The bathroom door was open. On the sink were the usual suspects—a toothbrush, hairbrush, half-used soap and the like. The hairbrush had a few long, black strands in it. Water spots marked the counter and the mirror.
On the dresser, next to a pair of white sunglass
es, was a suitcase. Inside were clothes, some fancy and some comfortable. A few longer garments hung in the closet.
The room looked like it belonged to a woman who had gotten all dolled up for a Saturday night on the town and then never came back.
Wilde opened the door and checked the outside knob.
As he expected, a Do Not Disturb sign hung on it.
He closed it tight and made sure it was locked.
The room had no secrets.
Whatever trouble Sudden Dance had been in, the room didn’t know.

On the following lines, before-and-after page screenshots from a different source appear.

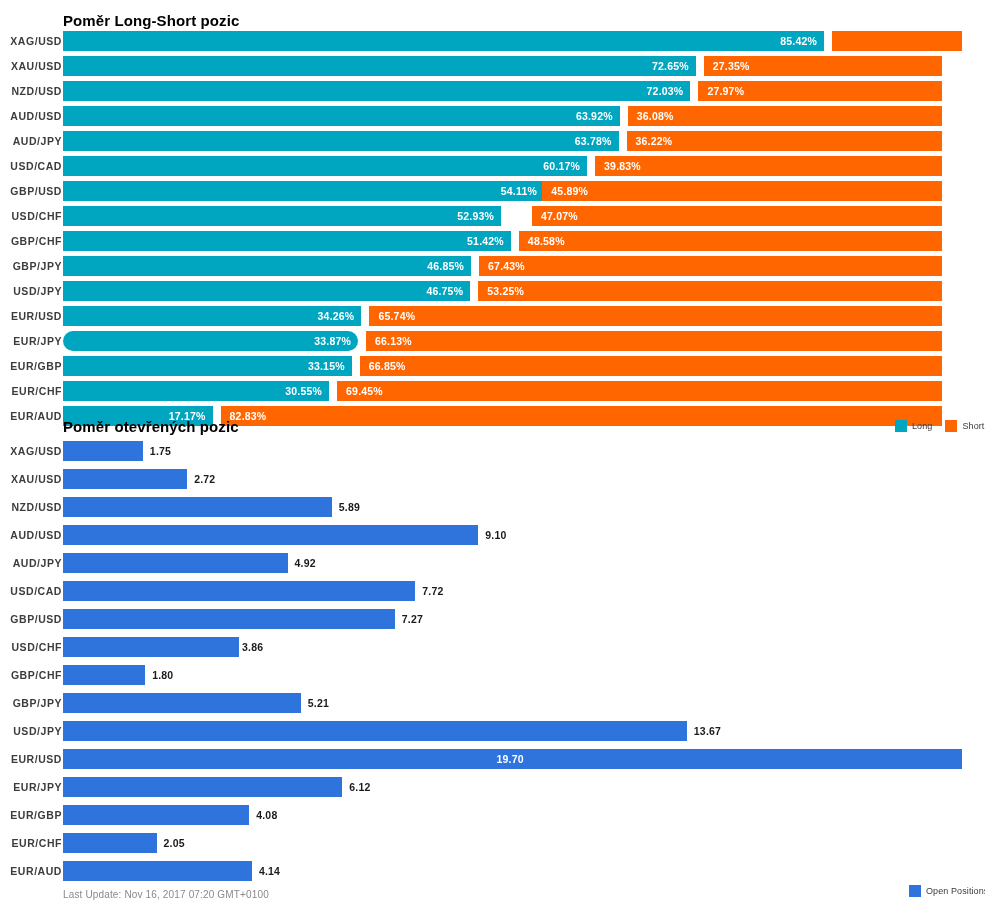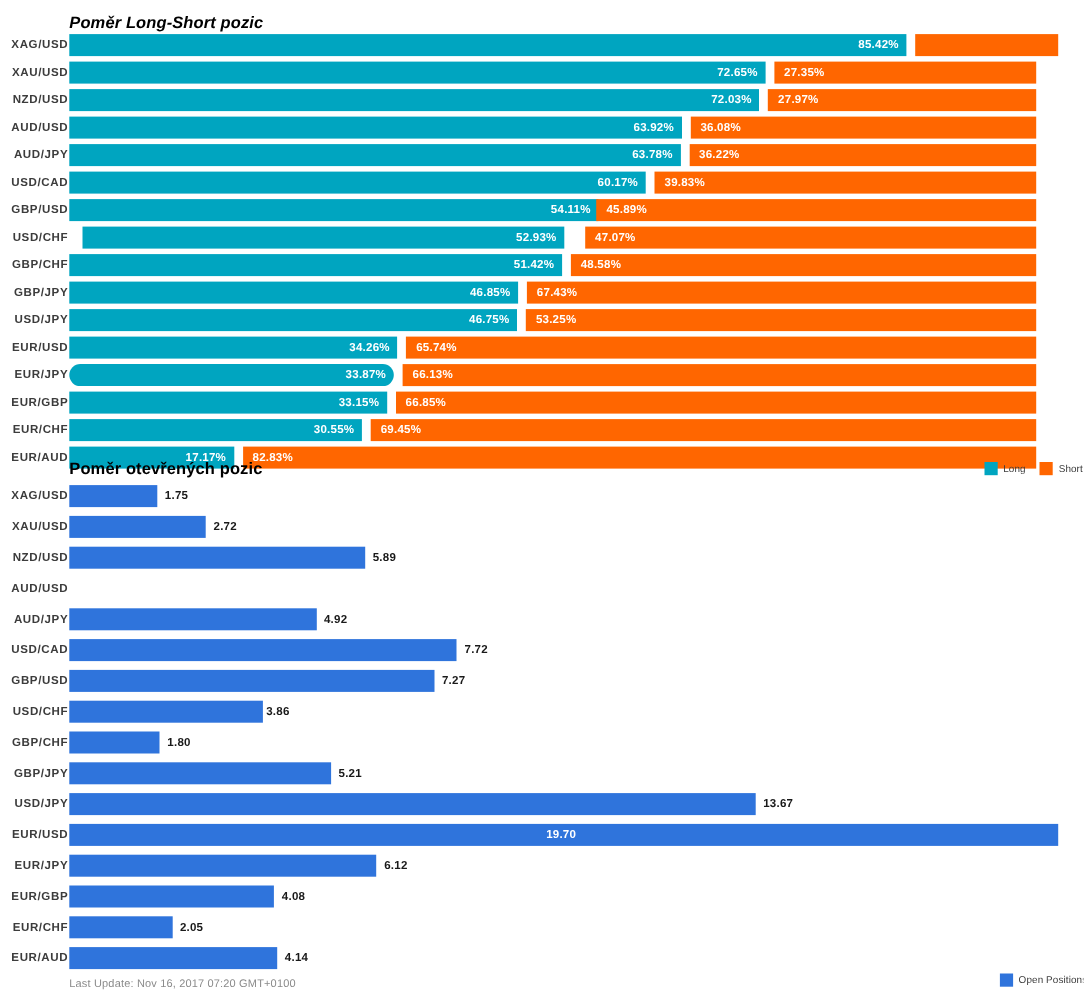--- a/index.html
+++ b/index.html
@@ -138,21 +138,21 @@
     color: #8a8a8a;
     letter-spacing: 0.15px;
     white-space: nowrap;
   }
 </style>
 </head>
 <body>
 
 <div class="chart-block" id="chart1" style="position:absolute; left:0; top:0; width:985px; height:412px;">
 
-  <div class="chart-title" style="position:absolute; left:63px; top:12px;font-style:italic;">Poměr Long-Short pozic</div>
+  <div class="chart-title" style="position:absolute; left:63px; top:12px;">Poměr Long-Short pozic</div>
 
   <div id="chart1-rows" style="position:absolute; left:0; top:31px; width:985px;">
       <div class="row">
         <div class="row-label">XAG/USD</div>
         <div class="track">
           <div class="seg seg-long" style="left: 0px; width: 761.092px;">
             <span class="seg-val">85.42%</span>
           </div>
           <div class="seg seg-short" style="left: 769.092px; width: 129.908px;"></div>
         </div>
@@ -219,21 +219,21 @@
             <span class="seg-val">54.11%</span>
           </div>
           <div class="seg seg-short" style="left: 479.298px; width: 399.702px;">
             <span class="seg-val">45.89%</span>
           </div>
         </div>
       </div>
       <div class="row">
         <div class="row-label">USD/CHF</div>
         <div class="track">
-          <div class="seg seg-long" style="left: 12px; width: 438px;">
+          <div class="seg seg-long" style="left: 0px; width: 438px;">
             <span class="seg-val">52.93%</span>
           </div>
           <div class="seg seg-short" style="left: 469.02px; width: 409.98px;">
             <span class="seg-val">47.07%</span>
           </div>
         </div>
       </div>
       <div class="row">
         <div class="row-label">GBP/CHF</div>
         <div class="track">
@@ -357,20 +357,24 @@
       </div>
       <div class="row" style="height: 28px;">
         <div class="row-label">NZD/USD</div>
         <div class="track">
           <div class="bar-blue" style="width: 268.787px;"></div>
           <span class="bar-val-out" style="left: 275.787px;">5.89</span>
         </div>
       </div>
       <div class="row" style="height: 28px;">
         <div class="row-label">AUD/USD</div>
+        <div class="track">
+          <div class="bar-blue" style="width: 415.274px;"></div>
+          <span class="bar-val-out" style="left: 422.274px;">9.10</span>
+        </div>
       </div>
       <div class="row" style="height: 28px;">
         <div class="row-label">AUD/JPY</div>
         <div class="track">
           <div class="bar-blue" style="width: 224.522px;"></div>
           <span class="bar-val-out" style="left: 231.522px;">4.92</span>
         </div>
       </div>
       <div class="row" style="height: 28px;">
         <div class="row-label">USD/CAD</div>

Wilde lit a smoke, laid down on the bed and stared at the ceiling. Usually he knew what his next play would be. This time he didn’t. He didn’t know where to look next, who to talk to next, what to think next or where to go next. Everywhere he looked, all he saw was dead end, dead end and more dead end.
Maybe Alabama was right.
Maybe he needed to cut the whole thing loose and get back to real clients who had real problems and showed their appreciation with real money.
He took a long drag and blew a ring.
On reflection, maybe he was wrong about the dead woman in the well. Maybe she wasn’t the witness. Maybe she was someone who was driving down the road and came across the killer when he was broken down out there in the middle of the night.
Maybe she stopped to help.
Footsteps and talking mouths came down the hallway. Wilde held his breath and listened. It could be Johnnie Fingers coming to take a look at the dead woman’s place, trying to find evidence to bring Wilde down.
The voices came right up to the door and then just as quickly swept past.
Wilde needed to get out of there.
He sat up and in the process detected something weird about the mattress, almost as if there was something hard in it. He checked under the blanket and found nothing. Then he set the half-gone smoke in an ashtray and pulled the mattress up. Under it, tied to the bottom of the bed frame, was a thin briefcase. What he’d felt were the knots of the rope pressing against the underside of the mattress. The briefcase was positioned so that if anyone looked under the bed they wouldn’t see it, at least not unless they got their head right on the floor and then tilted their eyes up diagonally.